You are viewing a plain text version of this content. The canonical link for it is here.
Posted to users@pulsar.apache.org by Apache Pulsar Slack <ap...@gmail.com> on 2019/05/31 09:11:02 UTC

Slack digest for #general - 2019-05-31

2019-05-30 10:18:20 UTC - Chris Camplejohn: Hi All, has anyone got examples of the best way to dequeue things from Pulsar in order to achieve maximum throughput? We are currently calling receive, but we then have to write to Kafka which is quite time consuming.
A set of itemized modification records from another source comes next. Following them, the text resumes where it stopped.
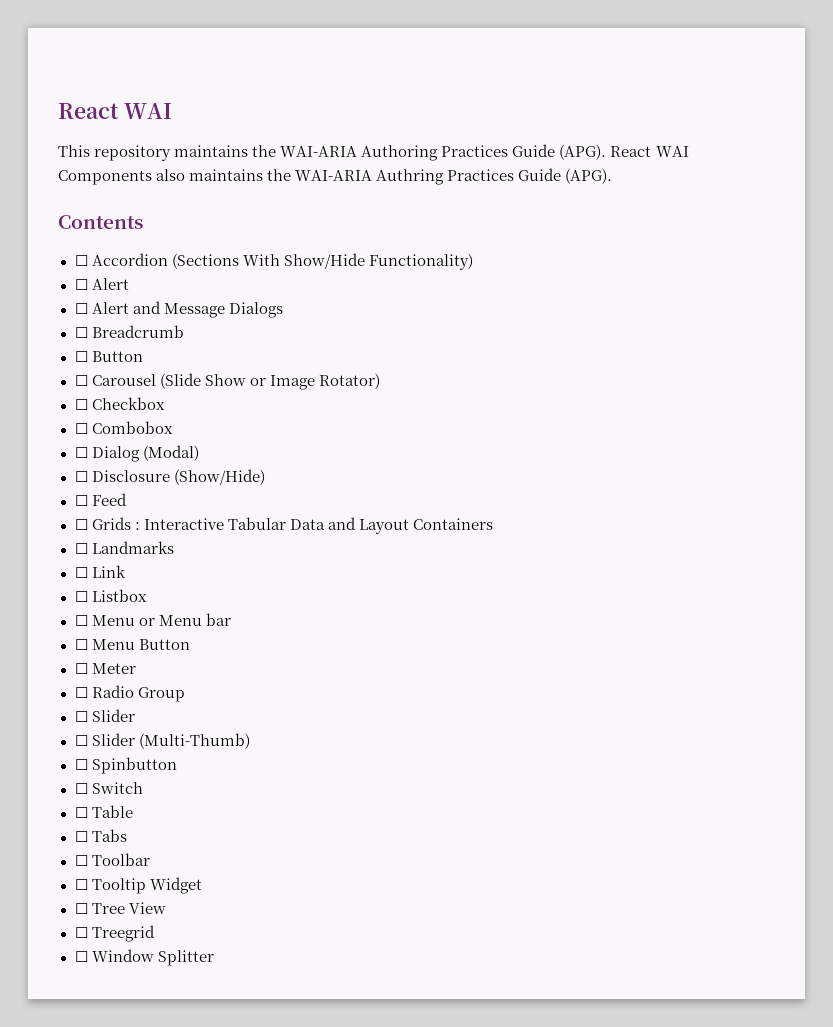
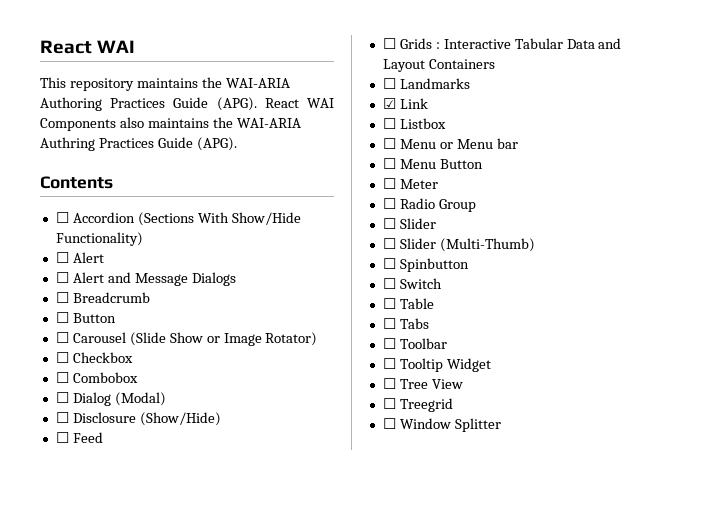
- ☐ Link
+ ☑ Link

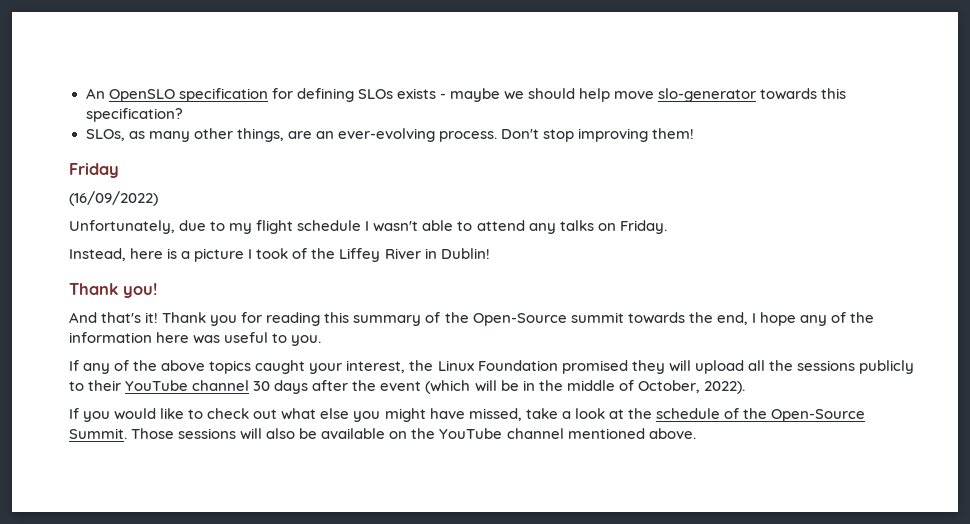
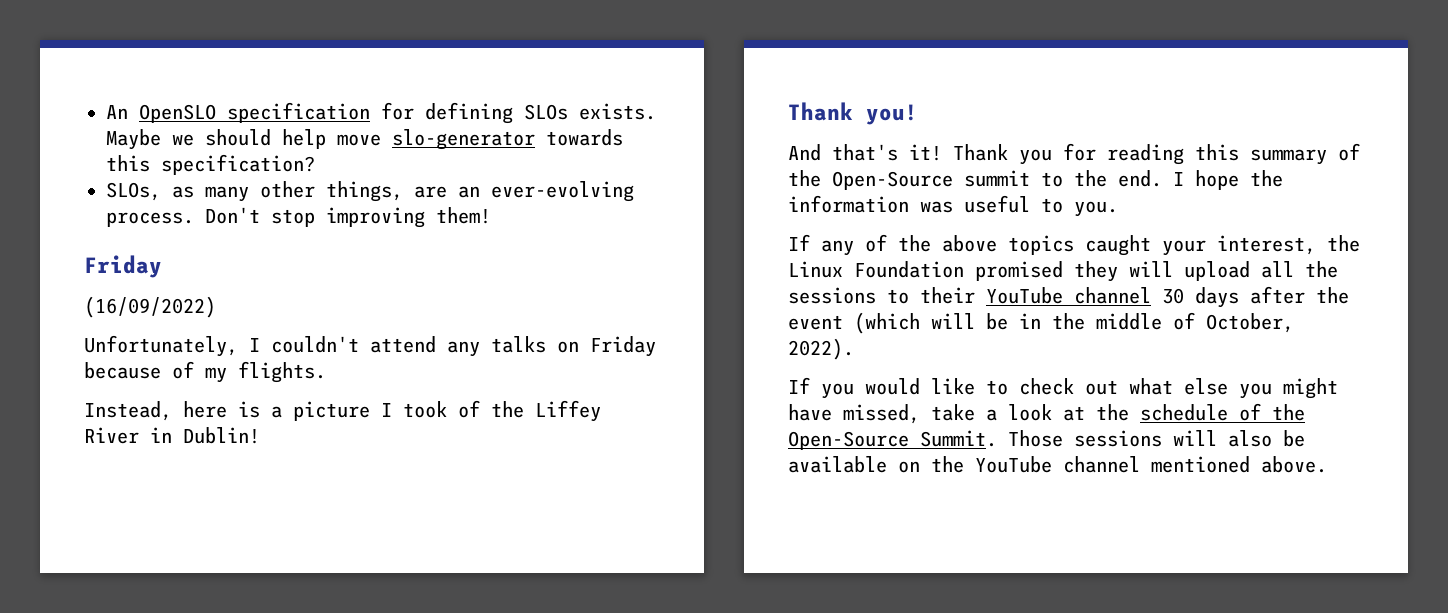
- An OpenSLO specification for defining SLOs exists - maybe we should help move slo-generator towards this specification?
+ An OpenSLO specification for defining SLOs exists. Maybe we should help move slo-generator towards this specification?
- Unfortunately, due to my flight schedule I wasn't able to attend any talks on Friday.
+ Unfortunately, I couldn't attend any talks on Friday because of my flights.
- Thank you for reading this summary of the Open-Source summit towards the end, I hope any of the information here was useful to you.
+ Thank you for reading this summary of the Open-Source summit to the end. I hope the information was useful to you.
- If any of the above topics caught your interest, the Linux Foundation promised they will upload all the sessions publicly to their YouTube channel 30 days after the event (which will be in the middle of October, 2022).
+ If any of the above topics caught your interest, the Linux Foundation promised they will upload all the sessions to their YouTube channel 30 days after the event (which will be in the middle of October, 2022).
Ordering is important to us, so I am not sure we can use the async API as I believe that would potentially jumble the ordering?
----
2019-05-30 15:18:31 UTC - Addison Higham: have you considered using the kafka sink? <https://pulsar.apache.org/docs/en/io-kafka/#sink>
----
2019-05-30 15:18:58 UTC - Addison Higham: if you are doing some munging, you could use a pulsar function beforehand
----
2019-05-30 15:22:10 UTC - Addison Higham: but I would *think* that an async receive should still resolve in order, but you would probably want to validate that
----
2019-05-30 15:22:38 UTC - Daniel Sef: @Daniel Sef has joined the channel
----
2019-05-30 18:56:40 UTC - Ambud Sharma: @Matteo Merli how would ordering be honored on the consumer side for a partitioned topic?
Shared subscription seems to be the only way to run multiple consumer instances to subscribe to a topic however as per the documentation messages are delivered in a round robin fashion so is ordering no longer preserved?
----
2019-05-30 18:58:32 UTC - Matteo Merli: @Ambud Sharma With failover subscription over a partitioned topic, there will be one active consumer per-partition, though the partitions will be spread across all active consumer. It’s very similar to Kafka consumer group mode.
----
2019-05-30 19:03:40 UTC - Ambud Sharma: thanks @Matteo Merli; is there an example that should how to initialize a Pulsar consumer to mimic the Kafka consumer behavior? Specifically looking for consumer name pattern and topic name pattern that needs to be set (if any).
----
2019-05-30 19:06:01 UTC - Matteo Merli: Setting the `subscriptionType(SubscriptionType.Failover)` should be enough.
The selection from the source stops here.